AVENGERS: INFINITY WAR, the spoiler #review

AS ALWAYS, I intend to spoil the absolute everloving shit out of this movie.  I intend to do this as one post and hopefully in less than 3,000 words, but we’ll see.  If you haven’t seen Avengers: Infinity War yet, well, maybe get on that before reading this.  Although the damn movie has already made a billion dollars and it’s only been in theaters for a week, so the likelihood that you’re reading this blog and haven’t seen the movie yet is maybe not super likely.

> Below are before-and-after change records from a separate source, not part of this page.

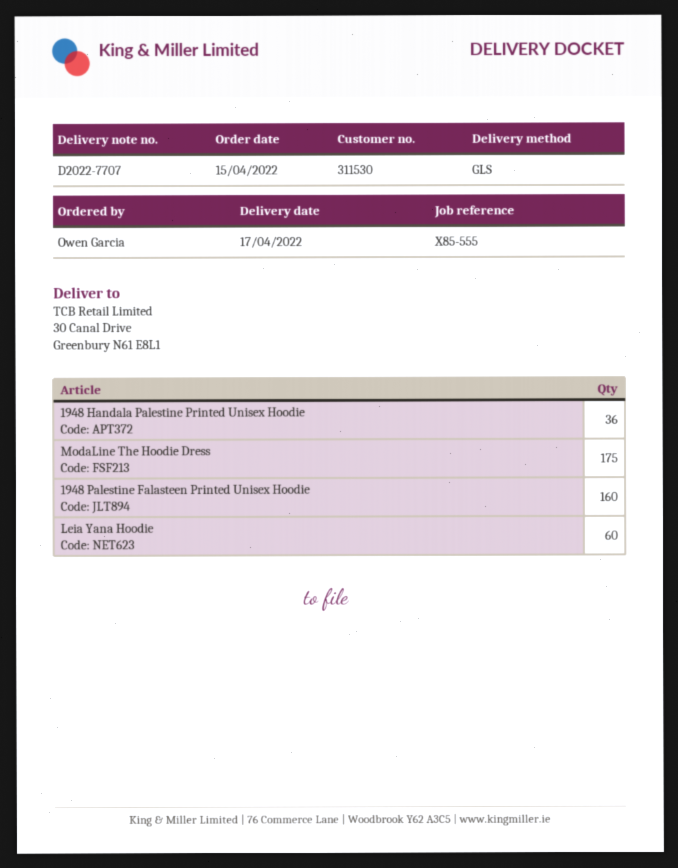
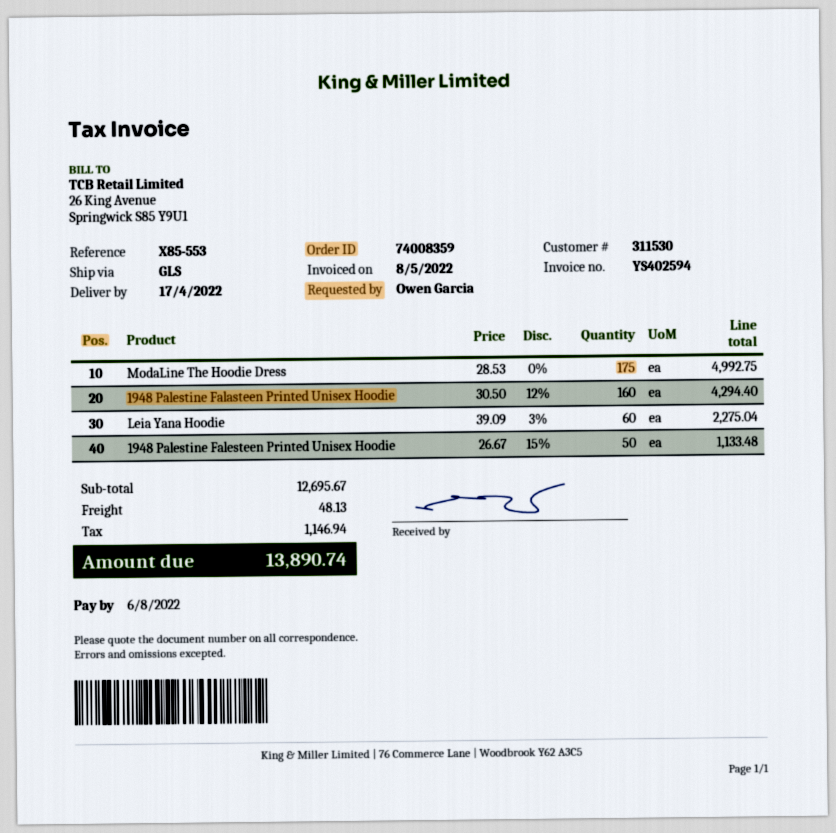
reference: X85-555 -> X85-553
1948 Handala Palestine Printed Unisex Hoodie: 36 -> none
1948 Palestine Falesteen Printed Unisex Hoodie: none -> 50

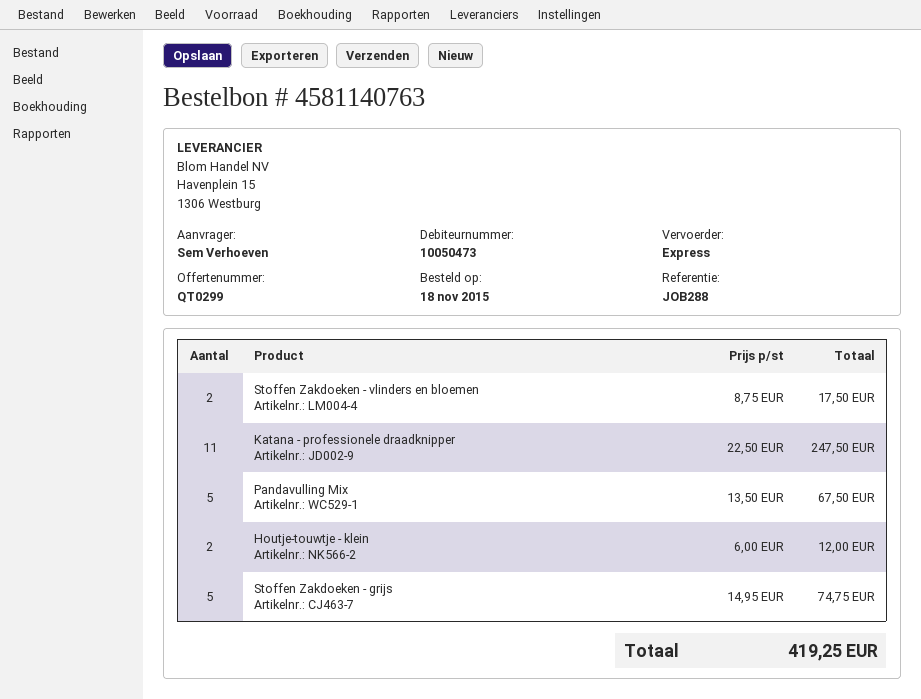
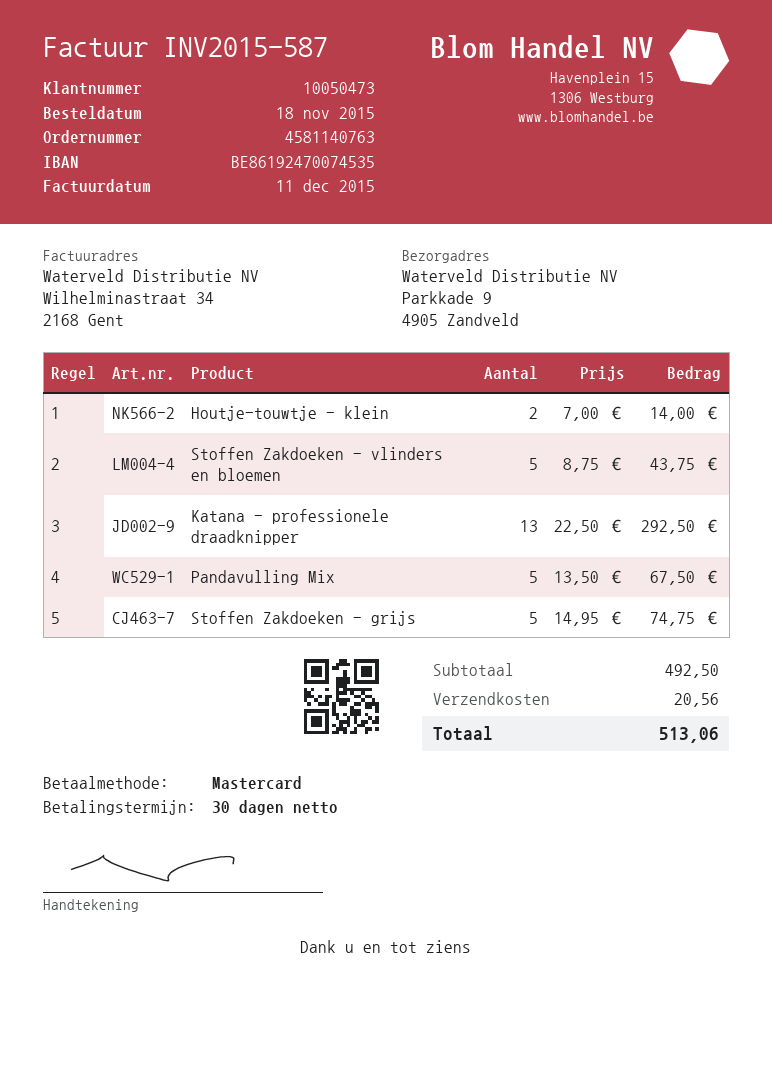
Stoffen Zakdoeken - vlinders en bloemen: 2 x 8.75 = 17.50 -> 5 x 8.75 = 43.75
Katana - professionele draadknipper: 11 x 22.50 = 247.50 -> 13 x 22.50 = 292.50
Houtje-touwtje - klein: 2 x 6.00 = 12.00 -> 2 x 7.00 = 14.00
shipping: none -> 20.56
total: 419.25 -> 513.06

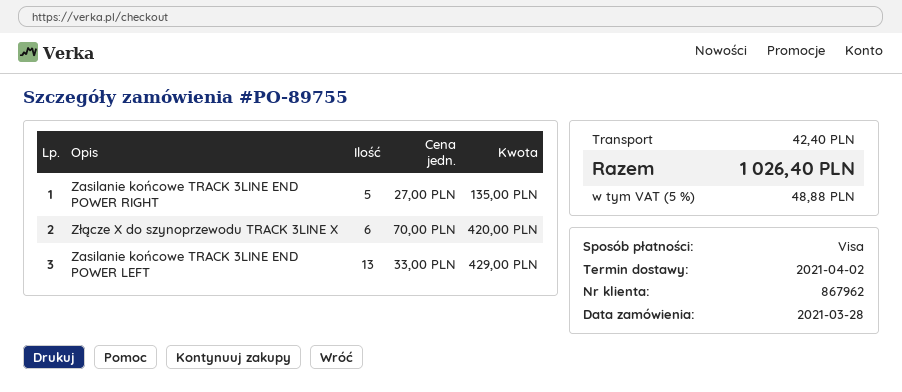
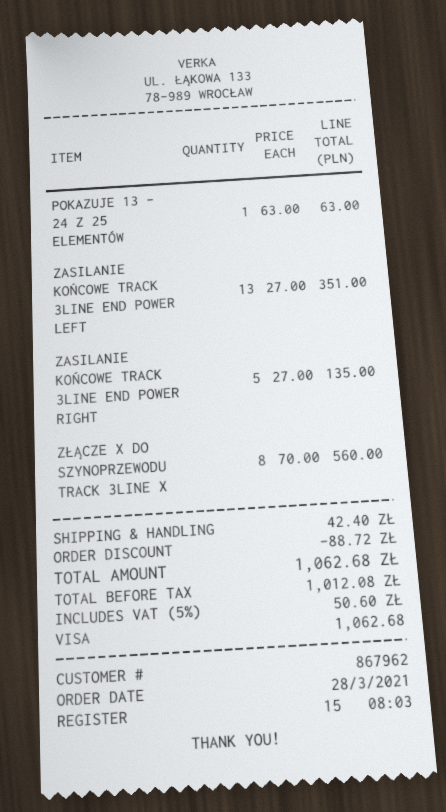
Złącze X do szynoprzewodu TRACK 3LINE X: 6 x 70.00 = 420.00 -> 8 x 70.00 = 560.00
Zasilanie końcowe TRACK 3LINE END POWER LEFT: 13 x 33.00 = 429.00 -> 13 x 27.00 = 351.00
POKAZUJE 13 - 24 Z 25 ELEMENTÓW: none -> 1 x 63.00 = 63.00
discount: none -> 88.72
tax: 5% = 48.88 -> 5% = 50.60
total: 1026.40 -> 1062.68

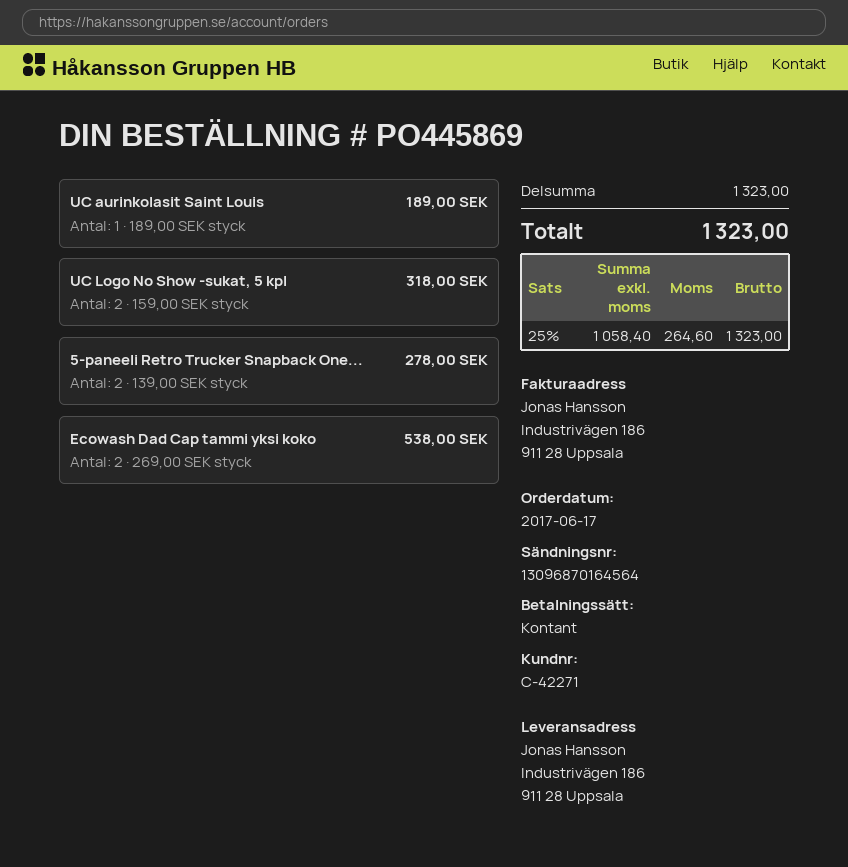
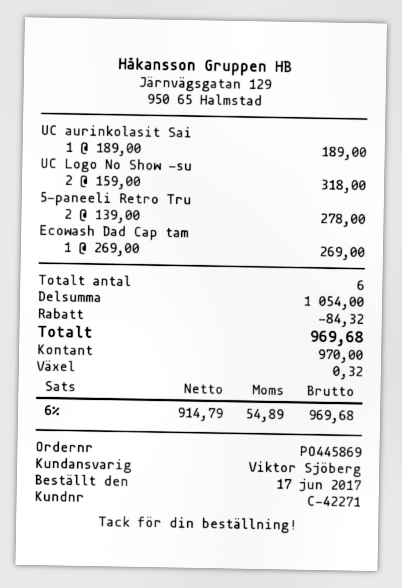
Ecowash Dad Cap tammi yksi koko: 2 x 269.00 = 538.00 -> 1 x 269.00 = 269.00
subtotal: 1323.00 -> 1054.00
discount: none -> 84.32
net: 1058.40 -> 914.79
tax: 25% = 264.60 -> 6% = 54.89
total: 1323.00 -> 969.68

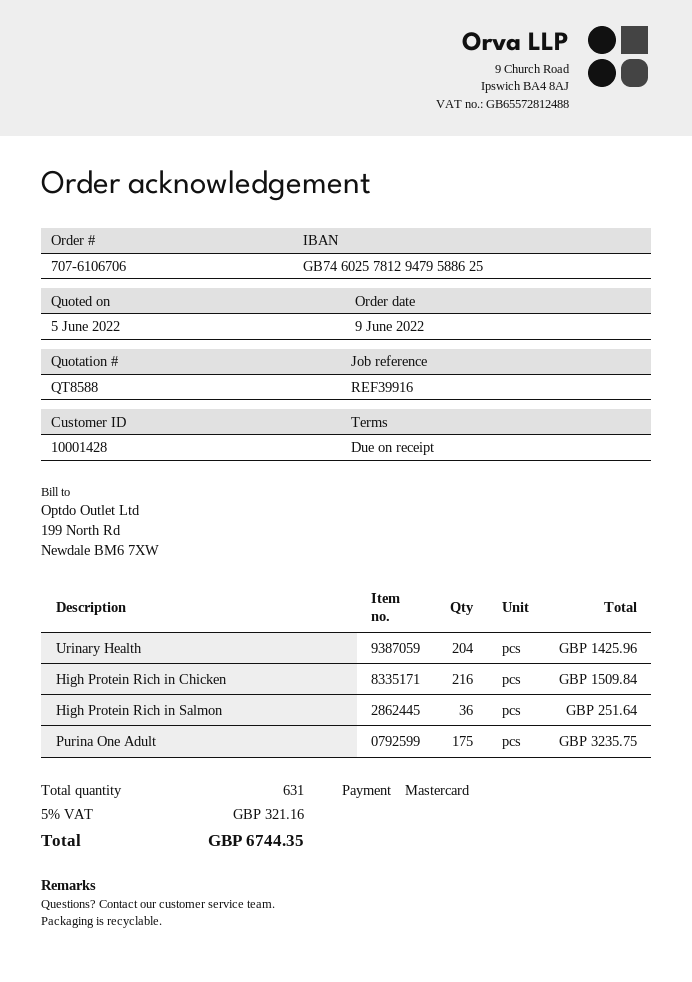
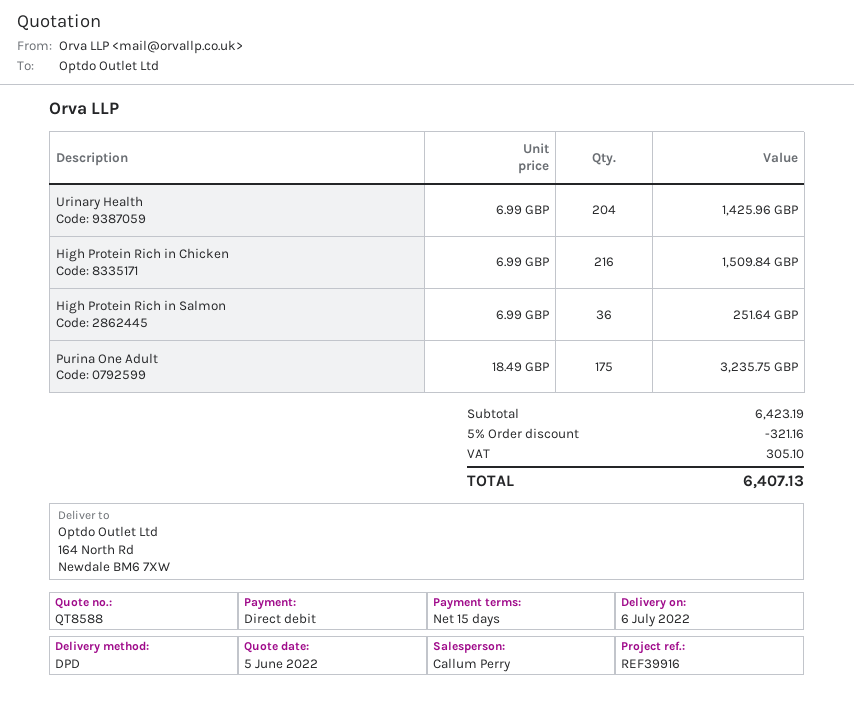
payment terms: on receipt -> 15 days
payment method: Mastercard -> direct debit
discount: none -> 5% = 321.16
tax: 321.16 -> 305.10
total: 6744.35 -> 6407.13

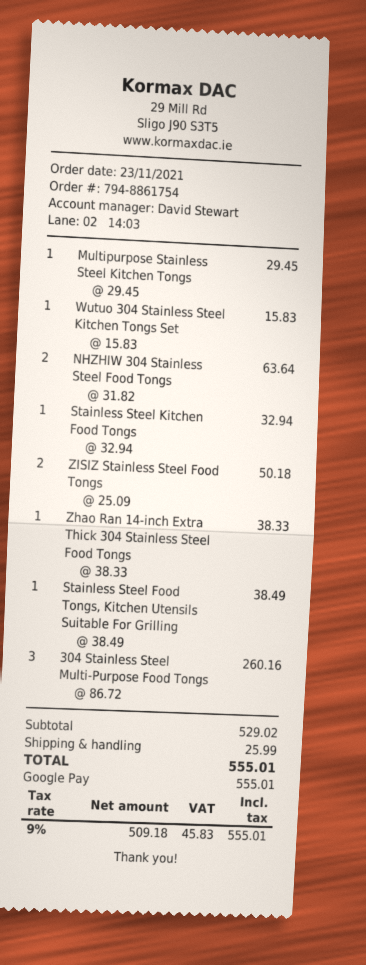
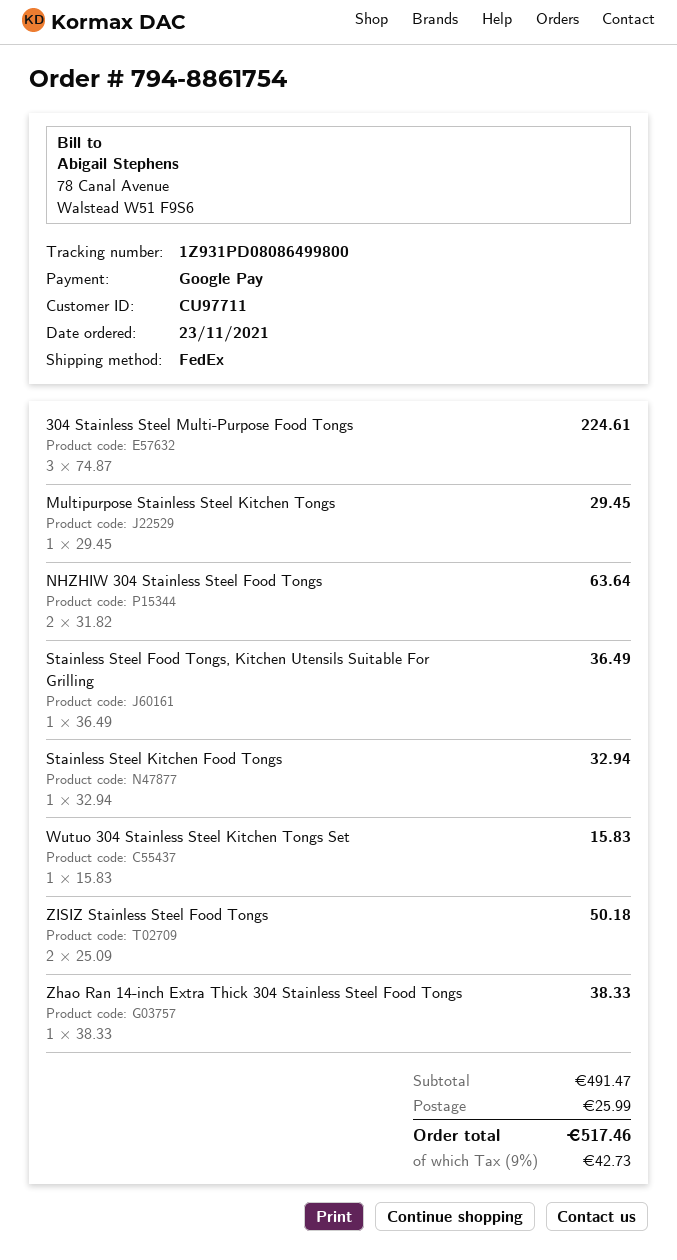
Stainless Steel Food Tongs, Kitchen Utensils Suitable For Grilling: 1 x 38.49 = 38.49 -> 1 x 36.49 = 36.49
304 Stainless Steel Multi-Purpose Food Tongs: 3 x 86.72 = 260.16 -> 3 x 74.87 = 224.61
subtotal: 529.02 -> 491.47
tax: 9% = 45.83 -> 9% = 42.73
total: 555.01 -> 517.46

That said, and yes I’m still filibustering for Facebook, wouldn’t it have been better if the movie had been called Shuri and Her Friends?  I mean, c’mon:

Shuri-as-Iron-Man-and-Spider-Man-1

Badass.

Okay.  Real review begins now.  Here be spoilers, motherfuckers:

avengers-infinity-warI was not prepared.

I need y’all to understand just how unbelievable that statement is to me.  I’ve been buying comic books almost every Wednesday for over thirty years.  I recently went out and bought the original Infinity War trade paperback (which is terrible, by the way) to refresh myself on the source material for the story.  I had said to multiple people that my preferred way for this movie to end was for Thanos to snap his fingers and then the screen to fade to black and the damn movie to be over.

I had, I thought, considered every imaginable combination of characters dying, both informed by real-world stuff (Downey’s contract is up!  Holland is already filming the next Spider-Man movie!  Black Panther has made more money than any rational person ever imagined!) and the knowledge that this is a comic book movie and they can basically kill whoever they want because the two movies in between Avengers 3 and Avengers 4 are set before Avengers 3 happens.  They have time to fix it.  And Thanos wins in the original series!  Everyone’s going to die!  I knew this already!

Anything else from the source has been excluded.